Fr. Thomas M. Pastorius February 23, 2014 Spiritual Ponderings Sexuality and Marriage
Let us finish our closer look at what God has revealed marriage to be in His divine plan. We once again to turn to Christopher West’s book
Good News about Sex and Marriage: Answers to Your Honest Questions About Catholic Teaching for help with this. (Quotes from his book will be in bold and my commentary will be in regular font.)
6. For the purpose of their own good. “It is not good that the man should be alone” (Gn 2:18). Thus, it’s for their own good. For their benefit, enrichment, and ultimately their salvation, that a man and woman join their lives in the covenant of marriage. Marriage is the most basic (but not the only) expression of the vocation to love that all men and women have as persons made in God’s image.
Human beings were made to love and be loved. Marriage is one of four specific ways in which one can and receive love. The ultimate goal in life is to spend eternity with God in heaven. Marriage is supposed to help spouses (and their children) make it to heaven. Another way of putting it is marriage is supposed to help all people involved become better people. In families we are suppose to learn about God and practice the virtues of humility, forgiveness, and self-sacrifice.
7. And the procreation and education of children. The fathers of Vatican II declared: “By their very nature, the institution of marriage itself and conjugal love are ordained for the procreation and education of children and find in them their ultimate crown.” Children are not added on to the marriage and conjugal love, but spring from the very heart of the spouses’ mutual self-giving as its fruit and fulfillment. Intentional exclusion of children, then, contradicts the very nature and purpose of marriage.

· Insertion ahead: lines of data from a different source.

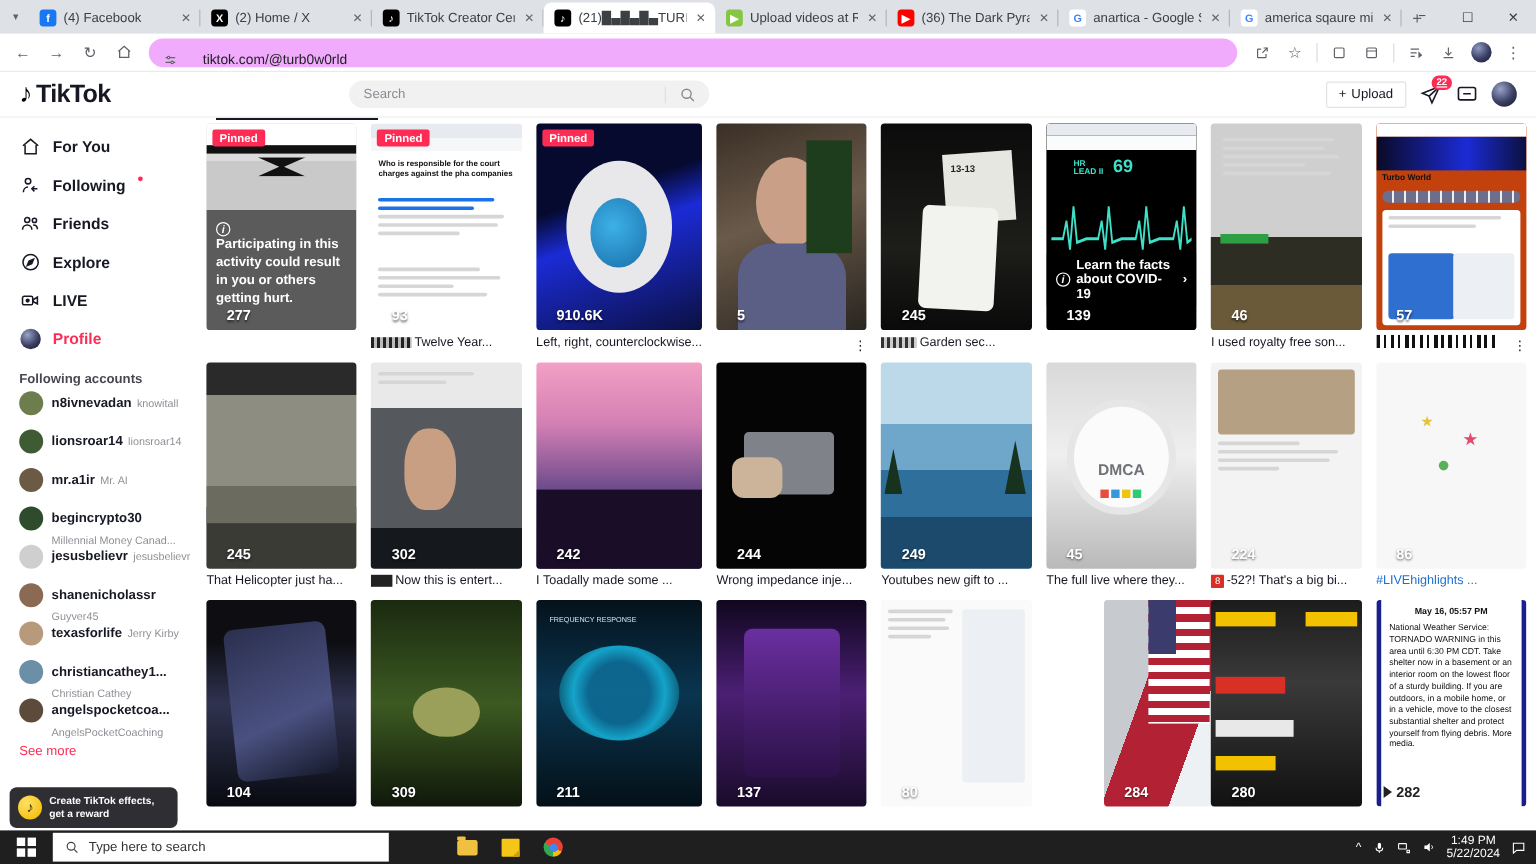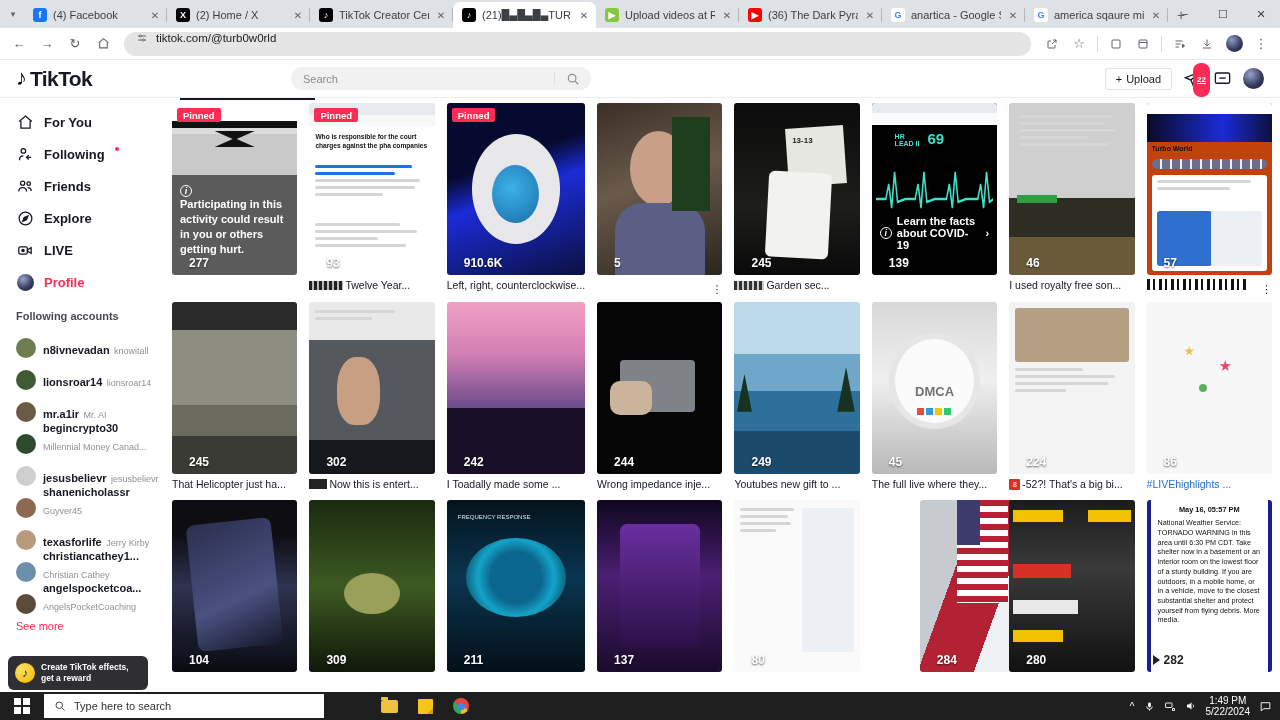--- a/index.html
+++ b/index.html
@@ -60,8 +60,8 @@
     color: #5f6368; font-size: 13px; border-radius: 50%;
   }
   .omnibox {
-    flex: 1; height: 24px; background: #e5e5e5; border-radius: 13px;
-    display: flex; align-items: flex-start; gap: 8px; padding: 0 12px;
+    flex: 1; height: 24px; background: #f0abfc; border-radius: 13px;
+    display: flex; align-items: flex-end; gap: 21px; padding: 0 12px;
     margin: 0 6px; font-size: 11.5px; color: #202124;
   }
   .omni-url { color: #202124; font-size: 11.5px; }

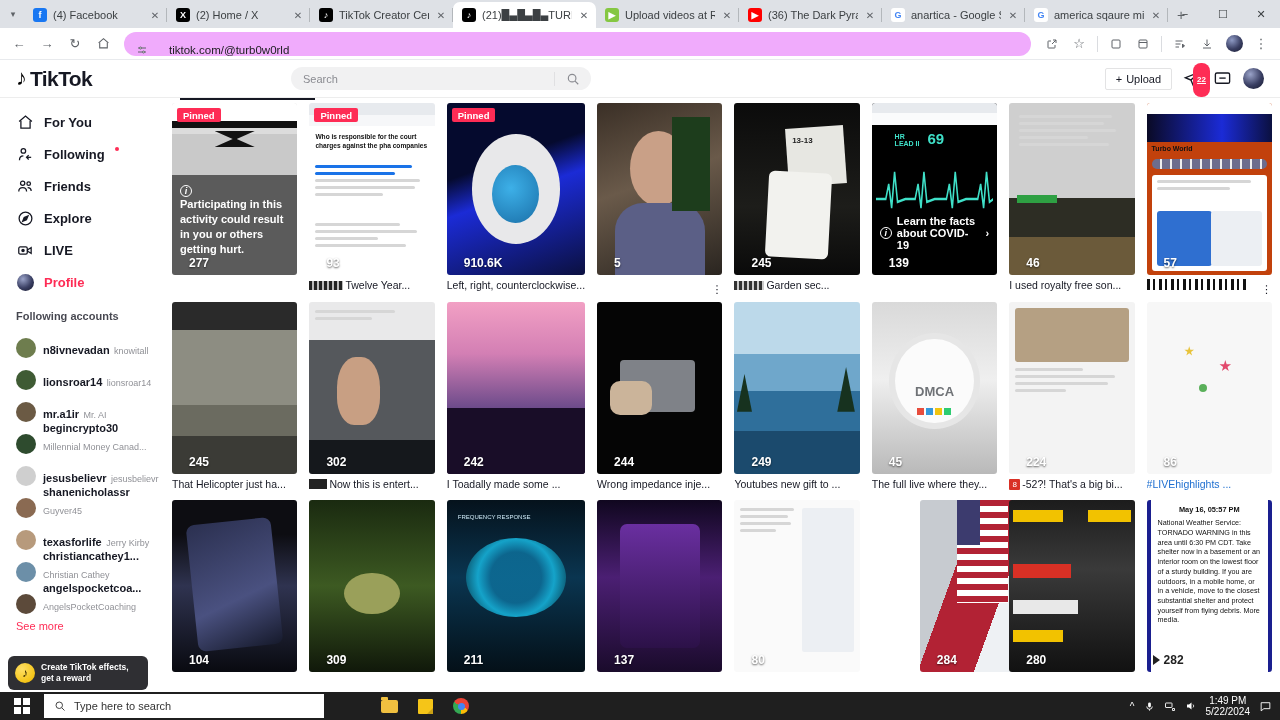--- a/index.html
+++ b/index.html
@@ -108,7 +108,7 @@
   .hdr-icon { position: relative; width: 19px; height: 19px; color: #161823; }
   .badge {
     position: absolute; top: -6px; right: -8px; background: #fe2c55; color: #fff;
-    font-size: 8px; line-height: 1; border-radius: 8px; padding: 13px 4px; font-weight: bold;
+    font-size: 8px; line-height: 1; border-radius: 8px; padding: 2px 4px; font-weight: bold;
     min-width: 14px; text-align: center; text-decoration: underline;
   }
   .avatar-hdr {

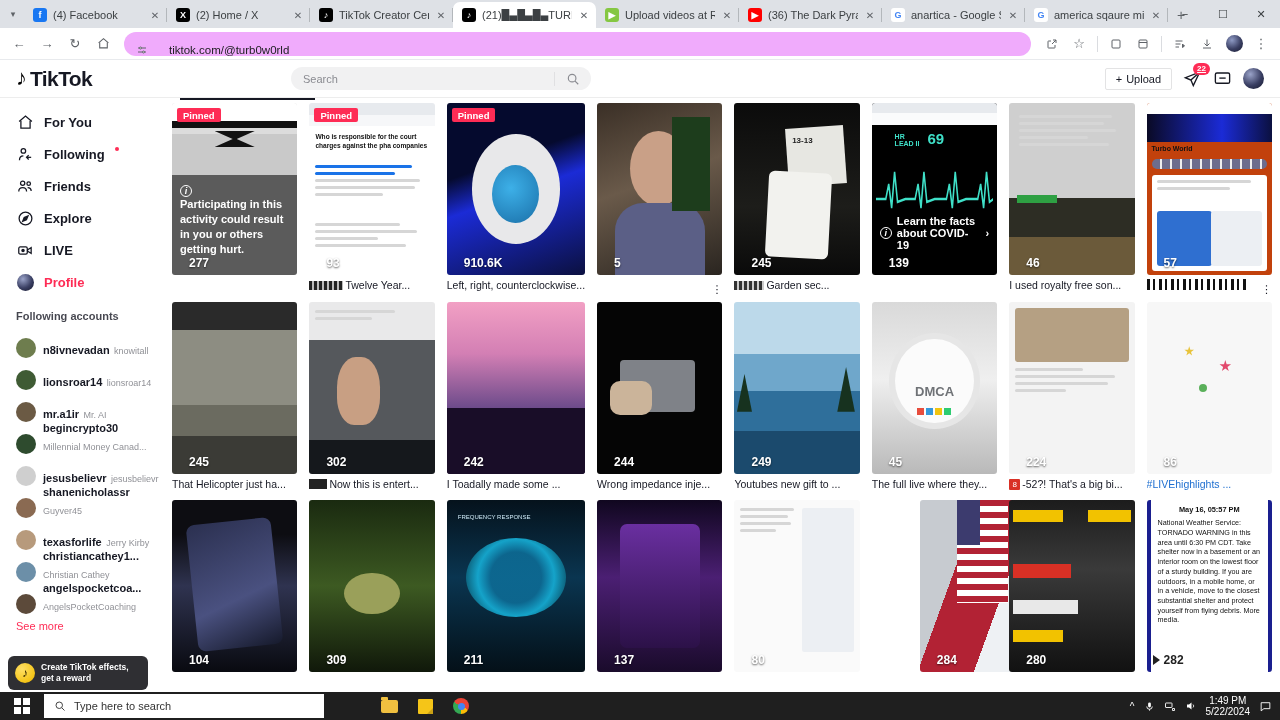--- a/index.html
+++ b/index.html
@@ -137,7 +137,7 @@
     font-size: 11px; color: #161823cc; padding: 12px 8px 4px; font-weight: bold;
   }
   .acct {
-    display: flex; align-items: flex-end; gap: 7px; height: 32px; padding-left: 8px;
+    display: flex; align-items: flex-start; gap: 7px; height: 32px; padding-left: 8px;
   }
   .acct-av { width: 20px; height: 20px; border-radius: 50%; flex: 0 0 20px; }
   .acct-txt { min-width: 0; }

Children are always a blessing in God’s plan. I know this for a fact because I have been with couples who have suffered greatly for their children and yet still love them. I have seen mothers and fathers wait patiently for their newborns to be born because they knew their children would only have minutes to live because of some developmental defect. Watching these parents hold their children and talking with them afterwards tell the truth in a way that no philosophical argument can. Walking with women who have had an abortion only reinforces this truth because these women suffer in such horrible ways for not having being open to life. Healing is possible for these women.
I think Kimberly Hahn’s book:
Life-Giving Love: Embracing God’s Beautiful Design for Marriage can also give us some insights. “In 1930, the Anglican’s Lambeth Conference in England became the first official Christian body to approve the use of contraception in the most severe cases. In response, a Jesuit, Fr. David Lord, wrote the following analysis.
1. Birth control destroys the difference between prostitutes and respectable women by eliminating the ideal of motherhood and substituting the ideal of personal pleasure and self-gratification.
2. Birth control leads to infidelity by destroying self-restraint and self-discipline. For unmarried folk it banishes fear of consequences.
3. Birth control prevents noble faculty by refusal to co-operate with God in creation of children and substitutes for it, pleasure.
4. Birth control affects the future. Substituting self-gratification for children, (those using it) strike at the very source of human life.”
8. Covenant. Marriage is not only a contract between a man and a woman, but a sacred covenant. God created marriage to image and participate in his own covenant with his people. Thus, the marital covenant calls spouses to share in the free, total, faithful, and fruitful love of God. Contrary to some trends in thought, the Church’s recent emphasis on marriage as a covenant does not exclude the idea that marriage is also a contract. It’s true that a covenant goes beyond the rights and responsibilities guaranteed by some contracts and provides a stronger, more sacred framework for marriage, but canon law still purposely uses both terms to describe marriage.
May be the best word to describe what is suppose to happen in marriage is the word “covenant”. A covenant is more than a special form of a contract just as marital love is more than prostitution. For a contract goods are exchanged in a covenant sacred kinships are formed. In a contract I have product “A” and you can purchased product “A” from me for x amount of money. In a covenant two people who were not related become related by the power of God.
9. The dignity of a sacrament. By virtue of their baptisms, the marriage of Christian spouses in an efficacious sign of the union between Christ and the Church, and as such is a means of grace. The marriage of two unbaptized persons, or of one baptized person and one unbaptized person, is considered by the Church a “good natural” marriage.
A Sacrament is a physical sign of invisible reality. The Sacrament of Marriage is more than a wedding day. As couple live out their married life they receive grace to become more and more unselfish and as they do so they give us a glimpse of God’s unconditional love that He has for us. Some married couples give us a clearer image than other but if all married couples did a great job, I truly believe the world would be changed for the better.